## Task goal
The output must contain exactly the lines from the top of the listing below through the line containing "repeating-linear-gradient(0deg,#8fb0c0 0 9px,#c4d8e0", and no pictures.

## Listed entries
________________________________________

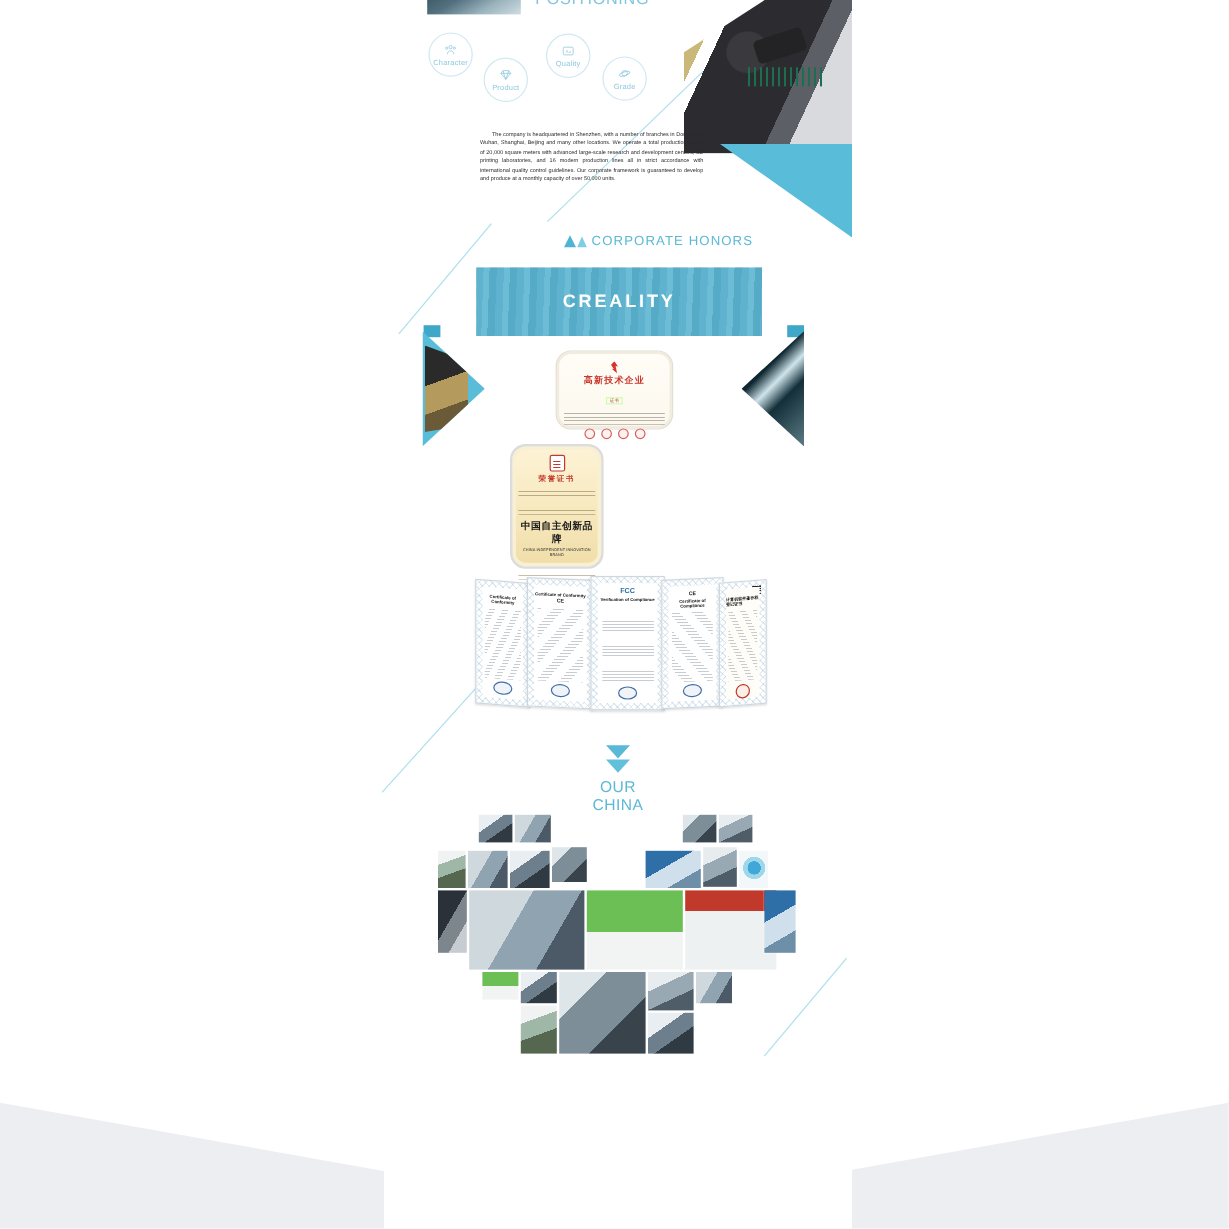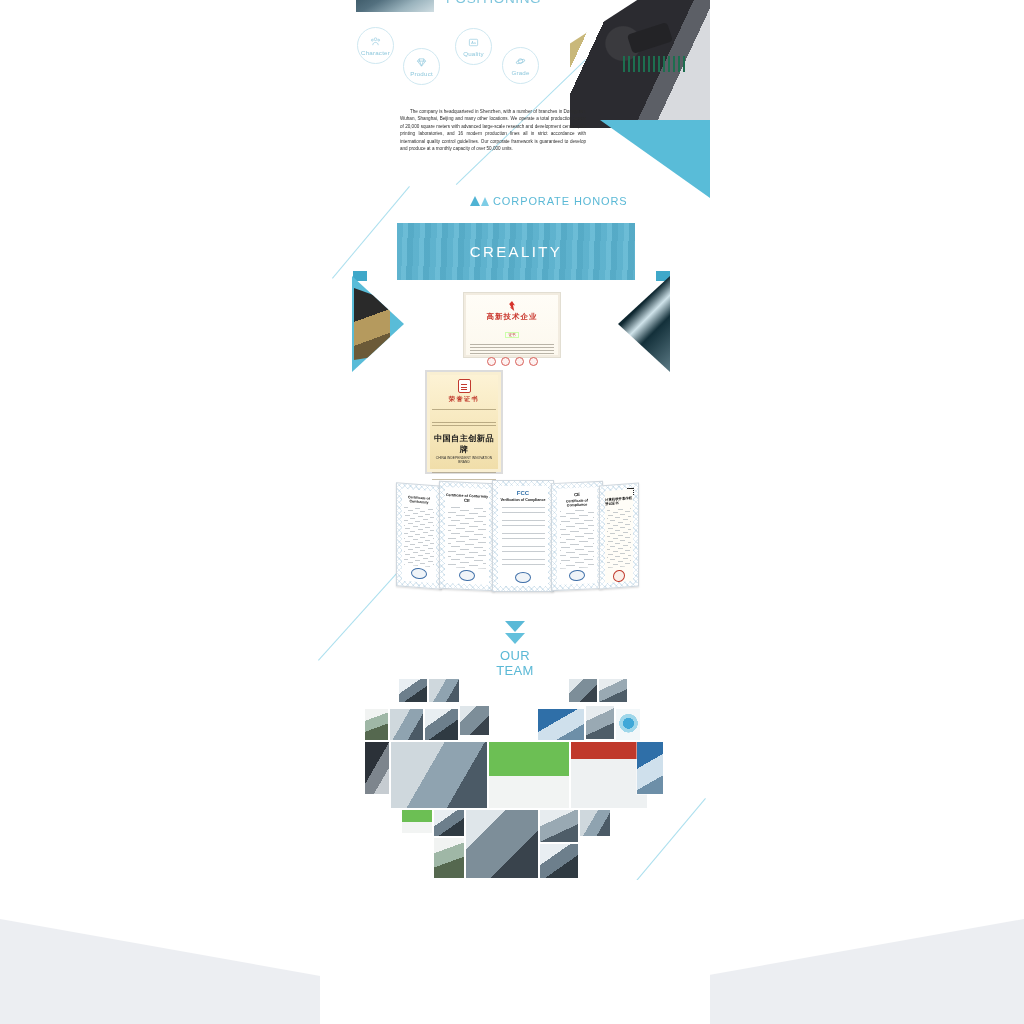--- a/index.html
+++ b/index.html
@@ -105,21 +105,21 @@
   
   .banner {
     position: absolute; left: 397px; top: 223px; width: 238px; height: 57px;
     background:
       linear-gradient(rgba(70,175,208,.72), rgba(70,175,208,.72)),
       repeating-linear-gradient(92deg,#9fbcc9 0 6px,#cfdfe6 6px 11px,#7f9fae 11px 17px),
       repeating-linear-gradient(0deg,#8fb0c0 0 9px,#c4d8e0 9px 15px);
     display: flex; align-items: center; justify-content: center;
   }
   .banner .logo {
-    color: #ffffff; font-size: 15px; font-weight: 400; letter-spacing: 2.4px;
+    color: #ffffff; font-size: 15px; font-weight: 700; letter-spacing: 2.4px;
   }
   
   .tri-left {
     position: absolute; left: 352px; top: 276px; width: 52px; height: 96px;
     background: #59bcd8;
     clip-path: polygon(0 0, 100% 50%, 0 100%);
   }
   .tri-left .trophy {
     position: absolute; left: 2px; top: 12px; width: 36px; height: 72px;
     background: linear-gradient(160deg,#2a2a2a 0 40%, #b59a5e 40% 68%, #6b5a38 68% 100%);
@@ -132,21 +132,21 @@
   }
   .sq-left {
     position: absolute; left: 353px; top: 271px; width: 14px; height: 10px;
     background: #3fa8c9;
   }
   .sq-right {
     position: absolute; left: 656px; top: 271px; width: 14px; height: 10px;
     background: #3fa8c9;
   }
   
-  .cert { position: absolute; background: #ffffff; }
+  .cert { position: absolute; background: #ffffff; border-radius: 13px; }
   
   .cert-ht {
     left: 463px; top: 292px; width: 98px; height: 66px;
     border: 1px solid #e2ded2;
     background: linear-gradient(#fffdf7,#fcf8ee);
     box-shadow: 0 0 0 2px #f2ece0 inset;
     padding: 6px; text-align: center;
   }
   .cert-ht .flame {
     width: 10px; height: 10px; margin: 2px auto 1px;
@@ -454,21 +454,21 @@
         <div class="cs-lines"></div>
         <div class="redseal2"></div>
       </div>
     </div>
   </div>
 
   <div class="ot-tris">
     <span class="tri-down"></span>
       <span class="tri-down two"></span>
   </div>
-  <div class="ot-title">OUR TEAM</div>
+  <div class="ot-title">OUR CHINA</div>
 
   <div class="heart">
 
     <div class="ph p-a" style="left:47px;top:3px;width:28px;height:23px;"></div>
     <div class="ph p-b" style="left:77px;top:3px;width:30px;height:23px;"></div>
     <div class="ph p-d" style="left:217px;top:3px;width:28px;height:23px;"></div>
     <div class="ph p-e" style="left:247px;top:3px;width:28px;height:23px;"></div>
 
     <div class="ph p-c" style="left:13px;top:33px;width:23px;height:31px;"></div>
     <div class="ph p-b" style="left:38px;top:33px;width:33px;height:31px;"></div>

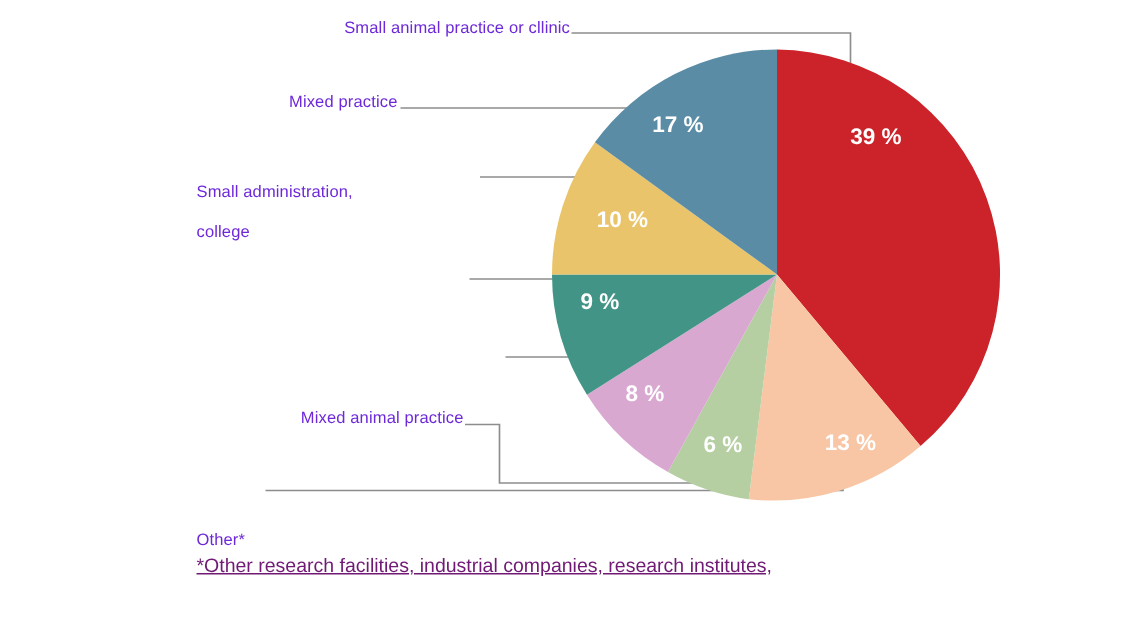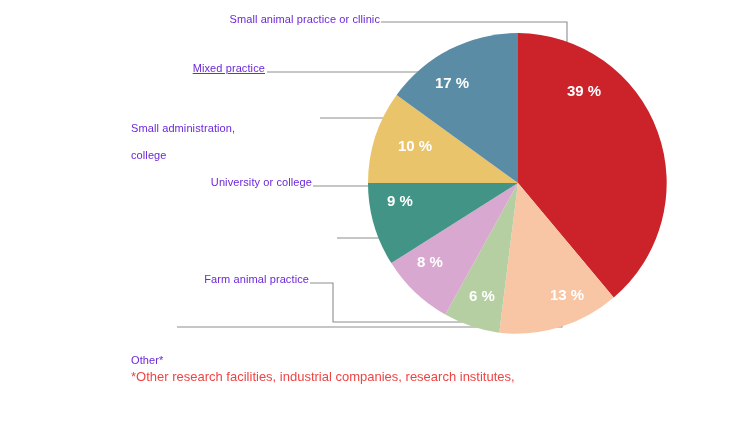--- a/index.html
+++ b/index.html
@@ -41,22 +41,23 @@
   .legend-label.right {
     text-align: right;
   }
   .footnote {
     position: absolute;
     left: 131px;
     top: 368px;
     width: 520px;
     font-size: 13px;
     line-height: 1.45;
-    color: #ef4444;
+    color: #701a75;
     font-family: "Liberation Sans", sans-serif;
+    text-decoration: underline;
   }
   .footnote .line2 {
     display: block;
     padding-left: 6px;
   }
   .slice-label {
     font-family: "Liberation Sans", sans-serif;
     font-size: 15px;
     font-weight: bold;
     fill: #ffffff;
@@ -100,31 +101,30 @@
     <text class="slice-label" x="567" y="300" text-anchor="middle">13 %</text>
     <text class="slice-label" x="482" y="301" text-anchor="middle">6 %</text>
     <text class="slice-label" x="430" y="267" text-anchor="middle">8 %</text>
     <text class="slice-label" x="400" y="206" text-anchor="middle">9 %</text>
     <text class="slice-label" x="415" y="151" text-anchor="middle">10 %</text>
     <text class="slice-label" x="452" y="88" text-anchor="middle">17 %</text>
   </svg>
 
   <div class="legend-label right" style="left:40px; top:13px; width:340px;">Small animal practice or cllinic</div>
 
-  <div class="legend-label right" style="left:40px; top:62px; width:225px;text-decoration:underline;">Mixed practice</div>
+  <div class="legend-label right" style="left:40px; top:62px; width:225px;">Mixed practice</div>
 
   <div class="legend-label" style="left:131px; top:108px; width:200px;">
     <span>Small administration,</span><br>
     <span>college</span>
   </div>
 
-  <div class="legend-label right" style="left:40px; top:176px; width:272px;">University or college</div>
 
 
-  <div class="legend-label right" style="left:40px; top:273px; width:269px;">Farm animal practice</div>
+  <div class="legend-label right" style="left:40px; top:273px; width:269px;">Mixed animal practice</div>
 
   <div class="legend-label" style="left:131px; top:317px; width:180px;margin-top:37px;">Other*</div>
 
   <div class="footnote">
     <span>*Other research facilities, industrial companies, research institutes,</span>
   </div>
 
 </div>
 
 </body></html>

________________________________________

## Solution
--- a/index.html
+++ b/index.html
@@ -105,21 +105,21 @@
   
   .banner {
     position: absolute; left: 397px; top: 223px; width: 238px; height: 57px;
     background:
       linear-gradient(rgba(70,175,208,.72), rgba(70,175,208,.72)),
       repeating-linear-gradient(92deg,#9fbcc9 0 6px,#cfdfe6 6px 11px,#7f9fae 11px 17px),
       repeating-linear-gradient(0deg,#8fb0c0 0 9px,#c4d8e0 9px 15px);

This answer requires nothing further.